Please write back every entry exactly, character for character.
Top of Input data
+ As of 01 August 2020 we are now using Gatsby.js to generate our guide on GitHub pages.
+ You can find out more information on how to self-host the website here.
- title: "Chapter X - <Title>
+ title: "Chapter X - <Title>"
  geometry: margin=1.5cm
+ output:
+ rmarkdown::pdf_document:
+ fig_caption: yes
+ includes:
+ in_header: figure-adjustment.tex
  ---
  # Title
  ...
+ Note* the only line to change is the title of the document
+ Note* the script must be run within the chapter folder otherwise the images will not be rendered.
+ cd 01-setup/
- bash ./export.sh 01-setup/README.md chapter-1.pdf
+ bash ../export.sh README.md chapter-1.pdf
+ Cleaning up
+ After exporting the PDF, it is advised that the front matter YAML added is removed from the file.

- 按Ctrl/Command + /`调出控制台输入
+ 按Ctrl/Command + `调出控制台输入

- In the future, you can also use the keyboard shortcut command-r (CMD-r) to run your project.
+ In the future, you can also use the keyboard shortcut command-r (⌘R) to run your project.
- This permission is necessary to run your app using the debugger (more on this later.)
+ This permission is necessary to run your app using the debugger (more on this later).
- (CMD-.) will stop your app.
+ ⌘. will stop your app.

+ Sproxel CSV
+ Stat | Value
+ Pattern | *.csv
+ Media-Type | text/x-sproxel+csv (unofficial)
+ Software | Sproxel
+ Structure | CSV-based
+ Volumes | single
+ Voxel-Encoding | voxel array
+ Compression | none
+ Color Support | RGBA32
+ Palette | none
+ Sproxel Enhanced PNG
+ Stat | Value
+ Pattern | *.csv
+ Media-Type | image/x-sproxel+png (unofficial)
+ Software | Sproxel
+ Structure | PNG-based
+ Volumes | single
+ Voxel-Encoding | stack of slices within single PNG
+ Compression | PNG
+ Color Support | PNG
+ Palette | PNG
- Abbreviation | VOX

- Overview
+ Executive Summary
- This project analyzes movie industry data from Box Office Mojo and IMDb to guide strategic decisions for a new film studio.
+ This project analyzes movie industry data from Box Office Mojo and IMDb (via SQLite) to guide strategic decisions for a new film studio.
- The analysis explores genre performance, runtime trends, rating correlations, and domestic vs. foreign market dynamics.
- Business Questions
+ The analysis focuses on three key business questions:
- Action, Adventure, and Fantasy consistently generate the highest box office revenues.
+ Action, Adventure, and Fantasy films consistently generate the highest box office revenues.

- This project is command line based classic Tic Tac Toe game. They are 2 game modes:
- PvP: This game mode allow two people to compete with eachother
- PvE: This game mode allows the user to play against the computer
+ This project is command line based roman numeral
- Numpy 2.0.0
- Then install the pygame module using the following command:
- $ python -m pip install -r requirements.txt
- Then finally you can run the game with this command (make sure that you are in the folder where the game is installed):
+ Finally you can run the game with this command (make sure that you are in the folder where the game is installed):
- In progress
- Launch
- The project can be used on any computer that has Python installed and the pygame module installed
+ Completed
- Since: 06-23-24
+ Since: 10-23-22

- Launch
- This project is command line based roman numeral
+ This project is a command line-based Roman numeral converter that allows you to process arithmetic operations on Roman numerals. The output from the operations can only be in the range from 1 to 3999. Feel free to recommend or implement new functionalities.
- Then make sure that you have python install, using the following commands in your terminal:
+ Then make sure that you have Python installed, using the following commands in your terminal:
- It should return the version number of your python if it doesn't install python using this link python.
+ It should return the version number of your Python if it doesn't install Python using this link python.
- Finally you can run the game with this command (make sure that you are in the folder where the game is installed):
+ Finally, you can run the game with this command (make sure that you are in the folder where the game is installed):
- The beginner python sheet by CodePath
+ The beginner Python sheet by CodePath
Bottom of Input data
**The completed task**.
+ As of 01 August 2020 we are now using Gatsby.js to generate our guide on GitHub pages.
+ You can find out more information on how to self-host the website here.
- title: "Chapter X - <Title>
+ title: "Chapter X - <Title>"
  geometry: margin=1.5cm
+ output:
+ rmarkdown::pdf_document:
+ fig_caption: yes
+ includes:
+ in_header: figure-adjustment.tex
  ---
  # Title
  ...
+ Note* the only line to change is the title of the document
+ Note* the script must be run within the chapter folder otherwise the images will not be rendered.
+ cd 01-setup/
- bash ./export.sh 01-setup/README.md chapter-1.pdf
+ bash ../export.sh README.md chapter-1.pdf
+ Cleaning up
+ After exporting the PDF, it is advised that the front matter YAML added is removed from the file.

- 按Ctrl/Command + /`调出控制台输入
+ 按Ctrl/Command + `调出控制台输入

- In the future, you can also use the keyboard shortcut command-r (CMD-r) to run your project.
+ In the future, you can also use the keyboard shortcut command-r (⌘R) to run your project.
- This permission is necessary to run your app using the debugger (more on this later.)
+ This permission is necessary to run your app using the debugger (more on this later).
- (CMD-.) will stop your app.
+ ⌘. will stop your app.

+ Sproxel CSV
+ Stat | Value
+ Pattern | *.csv
+ Media-Type | text/x-sproxel+csv (unofficial)
+ Software | Sproxel
+ Structure | CSV-based
+ Volumes | single
+ Voxel-Encoding | voxel array
+ Compression | none
+ Color Support | RGBA32
+ Palette | none
+ Sproxel Enhanced PNG
+ Stat | Value
+ Pattern | *.csv
+ Media-Type | image/x-sproxel+png (unofficial)
+ Software | Sproxel
+ Structure | PNG-based
+ Volumes | single
+ Voxel-Encoding | stack of slices within single PNG
+ Compression | PNG
+ Color Support | PNG
+ Palette | PNG
- Abbreviation | VOX

- Overview
+ Executive Summary
- This project analyzes movie industry data from Box Office Mojo and IMDb to guide strategic decisions for a new film studio.
+ This project analyzes movie industry data from Box Office Mojo and IMDb (via SQLite) to guide strategic decisions for a new film studio.
- The analysis explores genre performance, runtime trends, rating correlations, and domestic vs. foreign market dynamics.
- Business Questions
+ The analysis focuses on three key business questions:
- Action, Adventure, and Fantasy consistently generate the highest box office revenues.
+ Action, Adventure, and Fantasy films consistently generate the highest box office revenues.

- This project is command line based classic Tic Tac Toe game. They are 2 game modes:
- PvP: This game mode allow two people to compete with eachother
- PvE: This game mode allows the user to play against the computer
+ This project is command line based roman numeral
- Numpy 2.0.0
- Then install the pygame module using the following command:
- $ python -m pip install -r requirements.txt
- Then finally you can run the game with this command (make sure that you are in the folder where the game is installed):
+ Finally you can run the game with this command (make sure that you are in the folder where the game is installed):
- In progress
- Launch
- The project can be used on any computer that has Python installed and the pygame module installed
+ Completed
- Since: 06-23-24
+ Since: 10-23-22

- Launch
- This project is command line based roman numeral
+ This project is a command line-based Roman numeral converter that allows you to process arithmetic operations on Roman numerals. The output from the operations can only be in the range from 1 to 3999. Feel free to recommend or implement new functionalities.
- Then make sure that you have python install, using the following commands in your terminal:
+ Then make sure that you have Python installed, using the following commands in your terminal:
- It should return the version number of your python if it doesn't install python using this link python.
+ It should return the version number of your Python if it doesn't install Python using this link python.
- Finally you can run the game with this command (make sure that you are in the folder where the game is installed):
+ Finally, you can run the game with this command (make sure that you are in the folder where the game is installed):
- The beginner python sheet by CodePath
+ The beginner Python sheet by CodePath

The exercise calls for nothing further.